AG Landau (Pfalz) - 10.09.2010 - AZ: Lw 8/08

OLG Zweibrücken - 23.02.2011 - AZ: 4 U 148/10 Lw

Fundstellen:

BRAK-Mitt 2012, 27

FamRZ 2012, 215

JurBüro 2012, 390-391

MDR 2012, 59

Mitt. 2012, 292 "Falsches Schriftstück"

NJW 2012, 856-858

RENOpraxis 2012, 85

ZAP 2012, 205

ZAP EN-Nr. 139/2012

Amtlicher Leitsatz:

ZPO § 233 D

  1. a)

    Wiedereinsetzung in den vorigen Stand kann nicht gewährt werden, wenn trotz Befolgung der für die Unterschriftenkontrolle bestehenden Anweisungen durch das Kanzleipersonal die Frist wegen eines Verschuldens des Prozessbevollmächtigten bei der Unterschriftsleistung versäumt wurde.

  2. b)

    Ist eine Kanzleianordnung nicht geeignet, den konkreten Fehler des Rechtsanwalts (hier die Unterzeichnung des falschen Schriftstücks) bei einem normalen Verlauf der Dinge aufzufangen, ist das Anwaltsverschulden bei der Unterschriftsleistung als für die versäumte Frist ursächlich anzusehen und bei einer wertenden Betrachtung weiterhin dem Anwalt und nicht (allein) dem Büropersonal zuzurechnen.

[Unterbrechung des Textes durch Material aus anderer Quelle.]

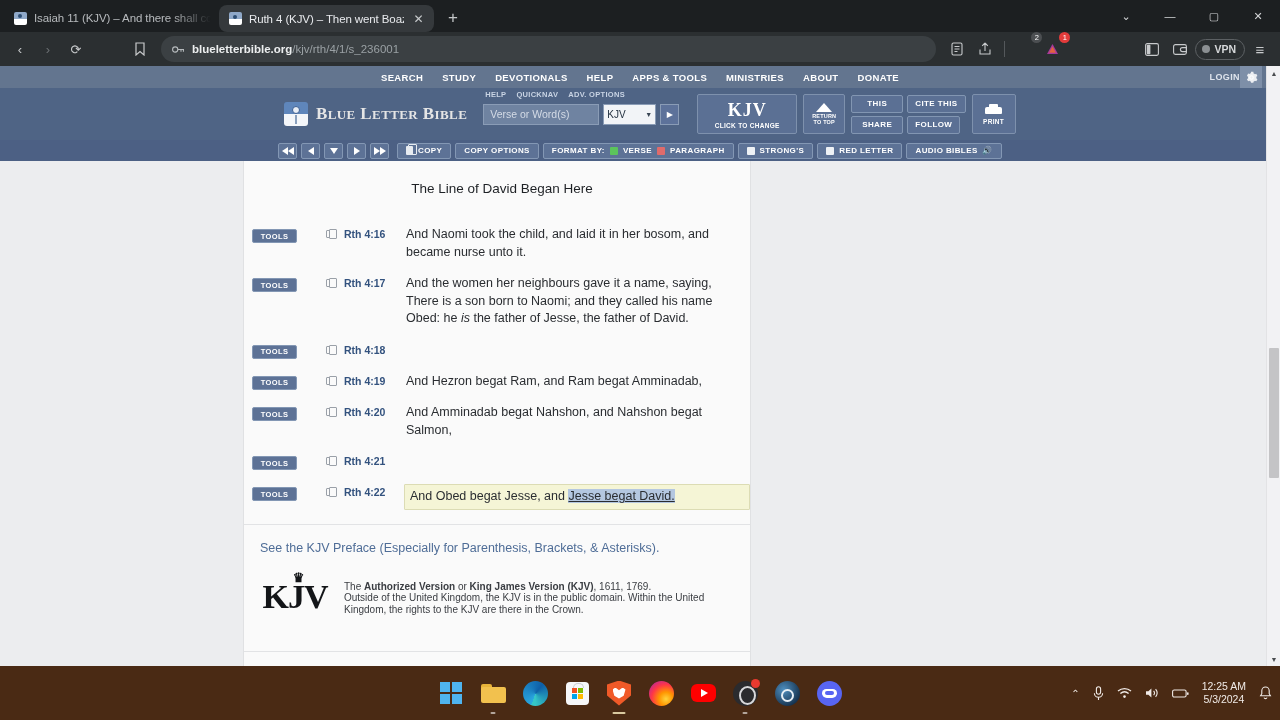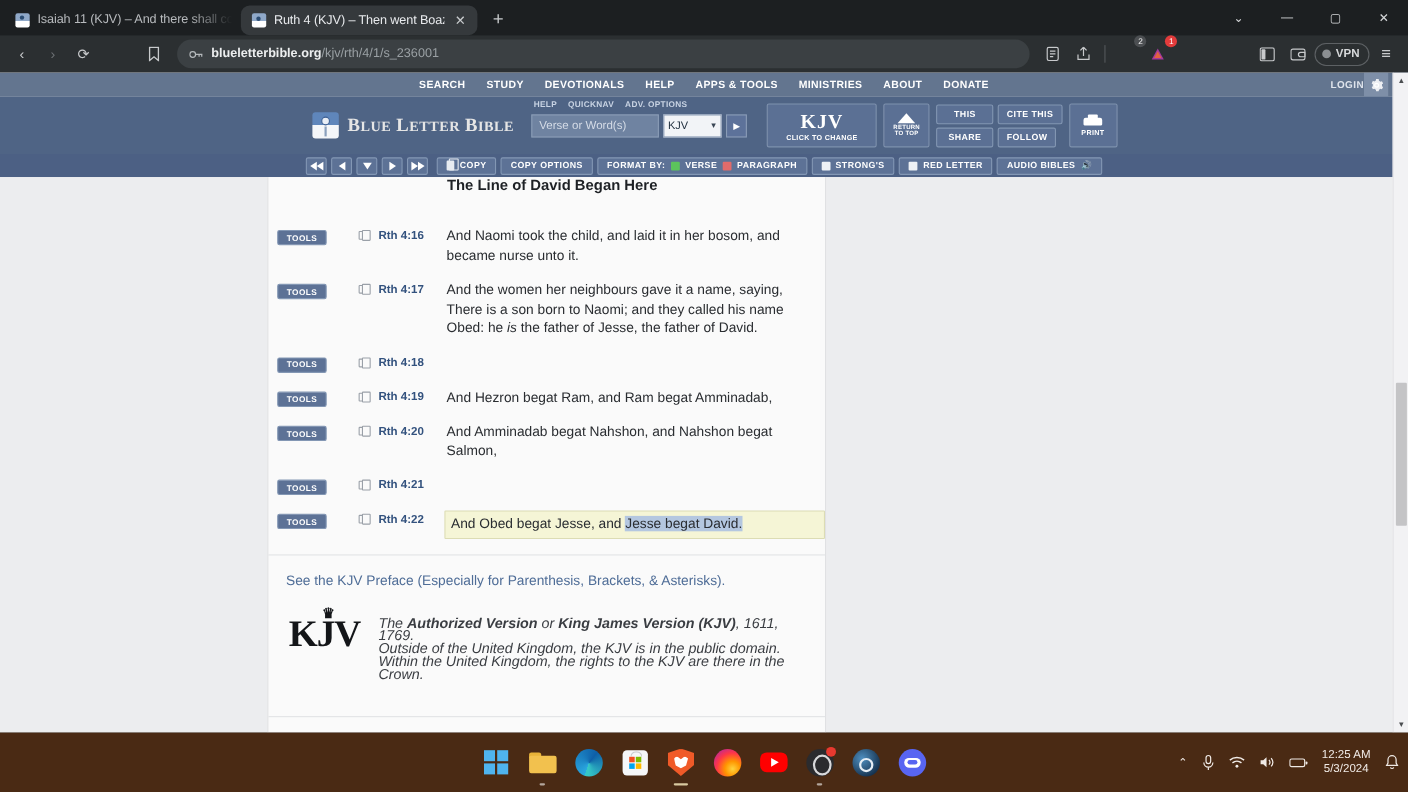"The Line of David Began" .chapter-title { font-weight: bold -> normal; padding-top: none -> 20px }
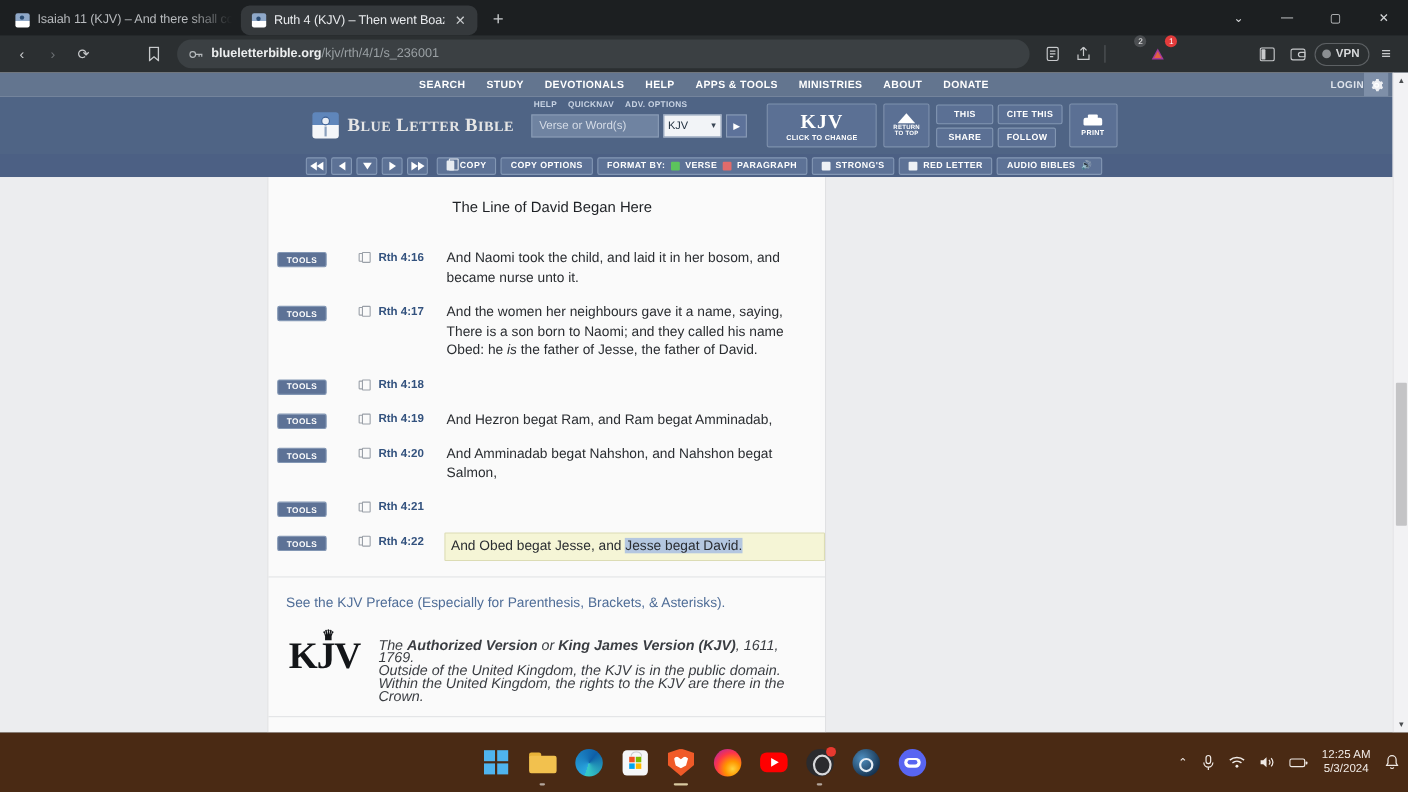"Jesse begat David." .sel { text-decoration: none -> underline }
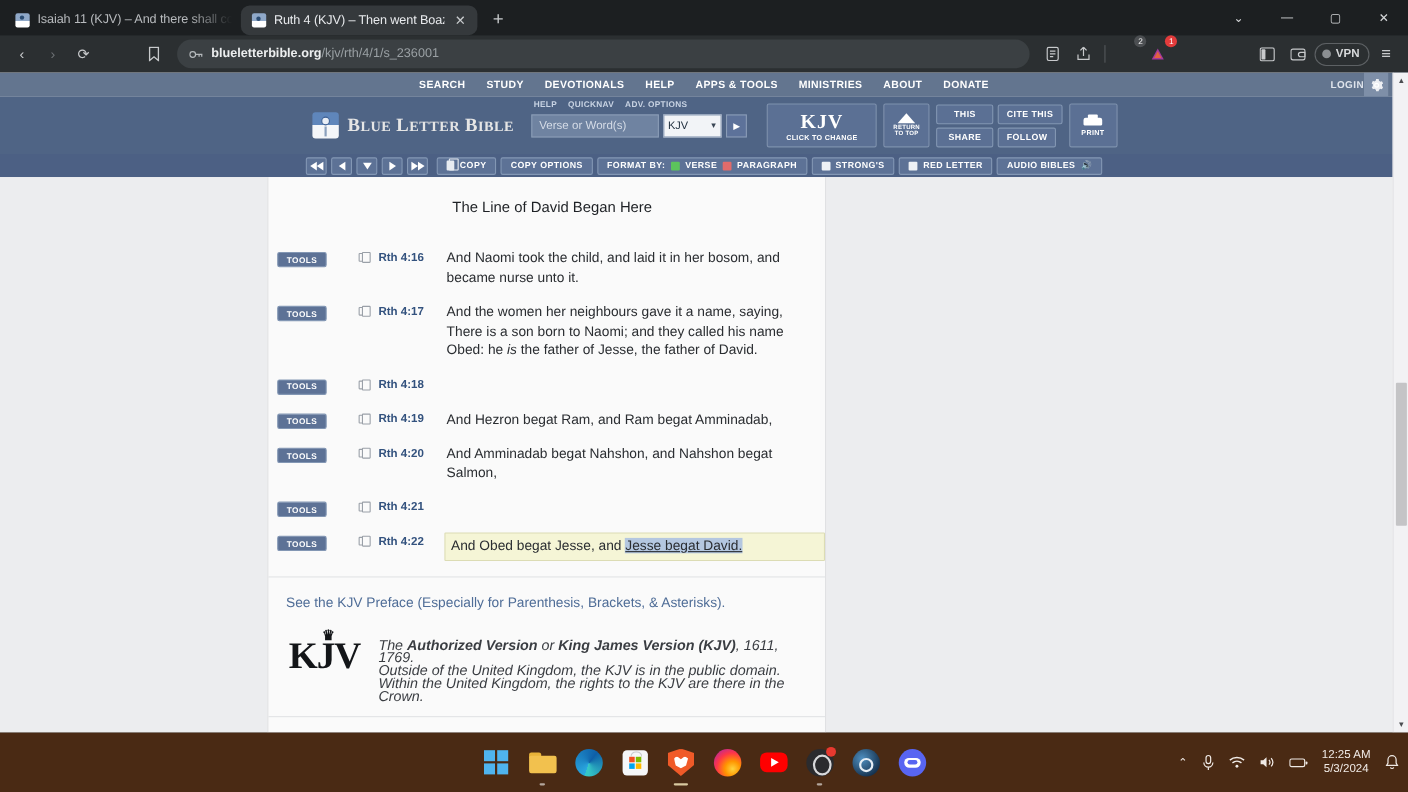"The Authorized Version or King" .kjv-copy { font-size: 13px -> 10px; font-style: italic -> none }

Der Bundesgerichtshof, Senat für Landwirtschaftssachen, hat am 17. Oktober 2011 durch den Vorsitzenden Richter Prof. Dr. Krüger und die Richter Dr. Lemke und Dr. Czub - gemäß § 20 Abs. 1 Nr. 2 LwVG ohne Zuziehung ehrenamtlicher Richter -

beschlossen:

Tenor:

Die Rechtsbeschwerde gegen den Beschluss des 4. Zivilsenats des Pfälzischen Oberlandesgerichts Zweibrücken als Senat für Landwirtschaftssachen vom 23. Februar 2011 wird auf Kosten der Kläger zurückgewiesen.

Der Gegenstandswert der Rechtsbeschwerde beträgt 35.836,37 €.